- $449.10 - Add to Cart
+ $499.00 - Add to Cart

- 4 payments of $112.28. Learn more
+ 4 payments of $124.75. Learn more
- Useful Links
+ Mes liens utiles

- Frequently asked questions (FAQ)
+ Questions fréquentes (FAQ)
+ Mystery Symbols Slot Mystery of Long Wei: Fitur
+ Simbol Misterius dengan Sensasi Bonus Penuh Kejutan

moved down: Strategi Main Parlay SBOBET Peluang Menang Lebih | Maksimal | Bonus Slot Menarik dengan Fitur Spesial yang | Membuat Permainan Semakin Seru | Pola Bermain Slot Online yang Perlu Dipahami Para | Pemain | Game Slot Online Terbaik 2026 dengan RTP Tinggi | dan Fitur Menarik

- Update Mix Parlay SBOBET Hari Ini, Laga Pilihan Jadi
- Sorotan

:::

Go through the records and pull out each line that includes the word "Slot".

+ Mystery Symbols Slot Mystery of Long Wei: Fitur
moved down: Strategi Main Parlay SBOBET Peluang Menang Lebih | Maksimal | Bonus Slot Menarik dengan Fitur Spesial yang | Membuat Permainan Semakin Seru | Pola Bermain Slot Online yang Perlu Dipahami Para | Pemain | Game Slot Online Terbaik 2026 dengan RTP Tinggi | dan Fitur Menarik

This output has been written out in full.